雪が降る日は

「雪が降ってきたね」「積もるかな」
「こんな風のない穏やかな日は、じきに積もるさ」
 そこで、Kと二人で雪見酒としゃれ込むことに決めました。
 真っ白な雪片はあとからあとから、街という街を埋め尽くすように降ってきます。何気なく空を見上げた私は――、
「なんだ、ゴミみたいだ」
 天上の薄明かりに影を落とした雪たちは、透き通るような白ではなく、皆くすんだ灰色をしていました。それがまるで、灰か埃のように見えないでもなかったのです。

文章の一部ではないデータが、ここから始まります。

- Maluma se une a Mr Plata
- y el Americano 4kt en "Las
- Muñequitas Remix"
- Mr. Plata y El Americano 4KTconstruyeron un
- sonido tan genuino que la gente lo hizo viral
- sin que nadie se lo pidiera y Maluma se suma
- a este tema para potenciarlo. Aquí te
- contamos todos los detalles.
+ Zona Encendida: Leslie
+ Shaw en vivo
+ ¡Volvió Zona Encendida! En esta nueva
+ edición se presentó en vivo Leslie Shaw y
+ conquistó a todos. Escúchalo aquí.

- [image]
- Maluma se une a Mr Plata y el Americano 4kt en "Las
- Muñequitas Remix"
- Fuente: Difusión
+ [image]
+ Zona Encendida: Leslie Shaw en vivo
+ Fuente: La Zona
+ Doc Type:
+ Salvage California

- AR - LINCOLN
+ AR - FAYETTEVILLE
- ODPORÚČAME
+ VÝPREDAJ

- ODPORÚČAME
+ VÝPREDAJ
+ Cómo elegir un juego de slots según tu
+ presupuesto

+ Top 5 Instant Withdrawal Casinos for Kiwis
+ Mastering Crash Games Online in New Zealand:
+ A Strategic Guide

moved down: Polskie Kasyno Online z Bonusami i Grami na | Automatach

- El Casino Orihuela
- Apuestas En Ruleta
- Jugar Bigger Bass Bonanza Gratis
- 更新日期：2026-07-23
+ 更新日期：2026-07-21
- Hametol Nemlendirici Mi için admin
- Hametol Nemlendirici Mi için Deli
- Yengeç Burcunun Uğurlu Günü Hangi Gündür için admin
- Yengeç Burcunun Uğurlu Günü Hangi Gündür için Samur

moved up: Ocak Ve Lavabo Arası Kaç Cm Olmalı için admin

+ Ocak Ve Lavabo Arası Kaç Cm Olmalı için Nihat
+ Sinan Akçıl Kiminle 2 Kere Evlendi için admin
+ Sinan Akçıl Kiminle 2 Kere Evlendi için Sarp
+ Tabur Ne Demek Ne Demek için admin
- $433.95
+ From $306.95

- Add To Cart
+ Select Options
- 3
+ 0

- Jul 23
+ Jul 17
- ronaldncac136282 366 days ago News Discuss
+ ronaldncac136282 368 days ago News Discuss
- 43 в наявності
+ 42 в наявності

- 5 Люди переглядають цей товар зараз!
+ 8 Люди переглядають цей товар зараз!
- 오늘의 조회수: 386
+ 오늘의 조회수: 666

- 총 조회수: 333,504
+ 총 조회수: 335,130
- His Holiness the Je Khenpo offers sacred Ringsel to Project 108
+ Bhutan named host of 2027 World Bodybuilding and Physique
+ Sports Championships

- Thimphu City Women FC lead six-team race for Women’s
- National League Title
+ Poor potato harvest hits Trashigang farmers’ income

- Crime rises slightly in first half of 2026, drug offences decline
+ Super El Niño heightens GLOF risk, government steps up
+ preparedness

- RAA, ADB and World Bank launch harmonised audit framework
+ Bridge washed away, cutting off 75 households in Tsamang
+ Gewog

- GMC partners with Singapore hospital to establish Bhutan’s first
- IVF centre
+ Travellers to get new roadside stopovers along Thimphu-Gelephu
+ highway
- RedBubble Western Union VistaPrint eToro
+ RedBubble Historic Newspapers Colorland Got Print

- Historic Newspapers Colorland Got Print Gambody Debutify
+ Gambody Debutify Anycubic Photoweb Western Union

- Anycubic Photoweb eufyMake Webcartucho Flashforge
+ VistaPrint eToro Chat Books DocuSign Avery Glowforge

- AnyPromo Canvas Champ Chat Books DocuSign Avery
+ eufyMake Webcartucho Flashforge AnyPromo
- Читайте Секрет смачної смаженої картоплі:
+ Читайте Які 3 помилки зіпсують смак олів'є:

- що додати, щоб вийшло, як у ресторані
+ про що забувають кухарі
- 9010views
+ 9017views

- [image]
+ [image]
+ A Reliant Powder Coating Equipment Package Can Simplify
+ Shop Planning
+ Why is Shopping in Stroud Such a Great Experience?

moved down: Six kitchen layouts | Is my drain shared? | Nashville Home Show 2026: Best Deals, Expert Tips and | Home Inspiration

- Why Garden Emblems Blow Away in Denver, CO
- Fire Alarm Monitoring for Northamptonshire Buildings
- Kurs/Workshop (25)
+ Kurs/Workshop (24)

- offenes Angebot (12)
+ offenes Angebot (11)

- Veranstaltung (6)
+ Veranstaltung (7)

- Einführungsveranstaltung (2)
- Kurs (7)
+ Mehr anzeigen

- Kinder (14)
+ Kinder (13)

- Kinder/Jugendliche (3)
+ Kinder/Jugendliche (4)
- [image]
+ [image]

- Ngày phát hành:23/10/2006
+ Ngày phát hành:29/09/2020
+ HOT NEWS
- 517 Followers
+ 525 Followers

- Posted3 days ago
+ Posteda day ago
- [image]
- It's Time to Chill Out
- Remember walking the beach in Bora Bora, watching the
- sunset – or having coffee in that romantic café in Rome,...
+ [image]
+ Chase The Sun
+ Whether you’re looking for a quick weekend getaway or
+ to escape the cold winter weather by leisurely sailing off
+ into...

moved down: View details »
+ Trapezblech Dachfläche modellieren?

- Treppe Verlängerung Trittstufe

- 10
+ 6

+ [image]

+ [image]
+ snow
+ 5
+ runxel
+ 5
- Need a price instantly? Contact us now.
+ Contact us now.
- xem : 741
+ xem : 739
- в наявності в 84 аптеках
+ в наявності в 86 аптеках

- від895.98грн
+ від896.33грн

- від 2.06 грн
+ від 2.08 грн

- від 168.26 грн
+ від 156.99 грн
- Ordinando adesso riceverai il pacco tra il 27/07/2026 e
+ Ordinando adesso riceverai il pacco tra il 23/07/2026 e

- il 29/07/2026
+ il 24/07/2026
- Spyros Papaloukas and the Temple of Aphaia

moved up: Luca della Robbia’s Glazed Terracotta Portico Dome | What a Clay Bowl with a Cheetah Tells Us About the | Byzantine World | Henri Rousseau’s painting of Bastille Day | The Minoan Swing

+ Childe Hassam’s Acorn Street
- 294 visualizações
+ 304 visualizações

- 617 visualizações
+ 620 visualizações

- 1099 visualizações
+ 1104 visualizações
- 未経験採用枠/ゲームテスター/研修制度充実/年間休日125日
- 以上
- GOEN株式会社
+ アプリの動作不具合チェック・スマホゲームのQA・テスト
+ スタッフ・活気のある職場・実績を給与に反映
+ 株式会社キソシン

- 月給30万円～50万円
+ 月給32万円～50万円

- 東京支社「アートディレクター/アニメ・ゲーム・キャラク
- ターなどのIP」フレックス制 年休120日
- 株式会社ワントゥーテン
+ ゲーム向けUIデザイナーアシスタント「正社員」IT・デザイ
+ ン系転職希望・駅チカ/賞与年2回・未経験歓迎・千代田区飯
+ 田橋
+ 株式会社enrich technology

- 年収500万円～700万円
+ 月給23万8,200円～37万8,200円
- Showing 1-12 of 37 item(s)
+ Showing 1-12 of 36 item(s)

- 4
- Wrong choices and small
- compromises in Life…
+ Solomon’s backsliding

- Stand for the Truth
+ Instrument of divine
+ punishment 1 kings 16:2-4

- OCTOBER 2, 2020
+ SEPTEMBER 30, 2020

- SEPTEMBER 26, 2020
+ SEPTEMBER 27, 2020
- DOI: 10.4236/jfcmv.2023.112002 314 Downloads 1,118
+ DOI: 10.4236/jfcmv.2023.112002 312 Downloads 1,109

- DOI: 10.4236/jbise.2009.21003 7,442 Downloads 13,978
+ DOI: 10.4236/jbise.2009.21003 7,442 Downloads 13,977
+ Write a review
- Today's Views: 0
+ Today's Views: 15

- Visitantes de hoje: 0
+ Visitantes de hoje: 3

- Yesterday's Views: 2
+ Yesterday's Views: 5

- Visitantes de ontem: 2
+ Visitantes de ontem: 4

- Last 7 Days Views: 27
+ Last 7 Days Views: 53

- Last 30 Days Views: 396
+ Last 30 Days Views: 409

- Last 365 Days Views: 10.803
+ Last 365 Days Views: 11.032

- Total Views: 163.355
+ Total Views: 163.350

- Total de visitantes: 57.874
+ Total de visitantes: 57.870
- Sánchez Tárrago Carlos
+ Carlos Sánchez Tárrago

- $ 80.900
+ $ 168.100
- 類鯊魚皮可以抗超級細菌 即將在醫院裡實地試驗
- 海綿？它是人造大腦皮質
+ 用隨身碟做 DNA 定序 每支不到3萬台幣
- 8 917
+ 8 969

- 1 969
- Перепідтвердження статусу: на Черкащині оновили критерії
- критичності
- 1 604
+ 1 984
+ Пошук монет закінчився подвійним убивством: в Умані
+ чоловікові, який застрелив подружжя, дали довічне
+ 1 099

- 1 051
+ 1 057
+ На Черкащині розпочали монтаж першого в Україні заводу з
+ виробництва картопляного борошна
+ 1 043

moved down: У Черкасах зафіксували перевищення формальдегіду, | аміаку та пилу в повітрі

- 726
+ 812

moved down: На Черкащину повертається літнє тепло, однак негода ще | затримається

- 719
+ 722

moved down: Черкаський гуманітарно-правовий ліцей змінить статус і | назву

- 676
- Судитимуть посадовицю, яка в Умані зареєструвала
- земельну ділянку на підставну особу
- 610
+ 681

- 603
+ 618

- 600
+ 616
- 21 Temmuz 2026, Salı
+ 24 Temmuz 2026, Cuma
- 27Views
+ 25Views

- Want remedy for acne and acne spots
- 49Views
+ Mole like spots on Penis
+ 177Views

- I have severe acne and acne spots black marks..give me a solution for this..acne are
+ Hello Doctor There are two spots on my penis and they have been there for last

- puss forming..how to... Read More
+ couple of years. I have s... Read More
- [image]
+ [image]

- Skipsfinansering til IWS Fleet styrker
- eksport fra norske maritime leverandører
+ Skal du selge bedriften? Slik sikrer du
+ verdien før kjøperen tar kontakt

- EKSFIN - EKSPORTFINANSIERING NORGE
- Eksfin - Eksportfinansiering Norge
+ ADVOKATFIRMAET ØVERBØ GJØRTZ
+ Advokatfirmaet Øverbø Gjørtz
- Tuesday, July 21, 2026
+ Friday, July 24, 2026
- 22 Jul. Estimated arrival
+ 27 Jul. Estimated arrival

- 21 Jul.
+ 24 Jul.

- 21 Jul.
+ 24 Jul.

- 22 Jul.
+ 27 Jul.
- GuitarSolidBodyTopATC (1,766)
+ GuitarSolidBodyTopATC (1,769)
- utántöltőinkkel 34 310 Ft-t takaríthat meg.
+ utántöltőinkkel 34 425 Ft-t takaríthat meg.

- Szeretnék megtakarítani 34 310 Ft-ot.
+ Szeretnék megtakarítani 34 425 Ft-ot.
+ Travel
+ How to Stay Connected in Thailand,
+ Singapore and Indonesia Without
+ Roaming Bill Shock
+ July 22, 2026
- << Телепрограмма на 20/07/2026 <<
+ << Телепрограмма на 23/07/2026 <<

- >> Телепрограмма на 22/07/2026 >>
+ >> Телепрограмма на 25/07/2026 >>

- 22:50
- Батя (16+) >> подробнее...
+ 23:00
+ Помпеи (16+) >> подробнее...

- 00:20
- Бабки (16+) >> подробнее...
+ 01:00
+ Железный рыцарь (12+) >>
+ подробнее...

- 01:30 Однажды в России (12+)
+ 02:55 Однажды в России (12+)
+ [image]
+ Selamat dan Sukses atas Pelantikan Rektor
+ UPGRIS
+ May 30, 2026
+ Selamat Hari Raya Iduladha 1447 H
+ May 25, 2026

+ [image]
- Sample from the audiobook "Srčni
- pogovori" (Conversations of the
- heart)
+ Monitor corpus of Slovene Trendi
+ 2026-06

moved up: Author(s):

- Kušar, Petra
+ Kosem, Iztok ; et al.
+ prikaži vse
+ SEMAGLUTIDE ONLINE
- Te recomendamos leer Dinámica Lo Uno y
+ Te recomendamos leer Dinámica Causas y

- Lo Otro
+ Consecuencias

 言った後で、私はすぐ後悔しました。私の無粋な発言に、Kはなんと思うでしょうか。
 けれどもKは、私にならって空を見上げながら、のんびりと言いました。
「うん、ゴミには違いないだろうねえ」
 およそKらしからぬ発言だと、私は吃驚して彼の顔を見ました。すると彼は笑って、
「神様も、時には空を掃除なさるのさ。それがこうして降って来るんだよ」
 私は思わず眉をひそめました。「空にたまった埃なのかい、この雪は」
「そうとも。けれどそれはそれ、空のゴミだからね。地上のゴミとはわけが違うよ」
「というと?」
「夢のかけらやあったかい感情なんかがね、軽いから空にのぼっていって、雲に引っかかっているのさ。神様はそれを払い落とすんだよ」
「へえ」私は、ちょうど目の前に舞い落ちてきた雪のひとひらを手に受けました。「だからこんな綺麗な形をしているんだね」
「そうとも、だからひとつひとつ形が違うのさ」
 それから二人して、この雪はこんな夢のかけらだろうとか、このひとひらにはこんな想いが残っているんだろうとか、飽かず想像して日は暮れていきました。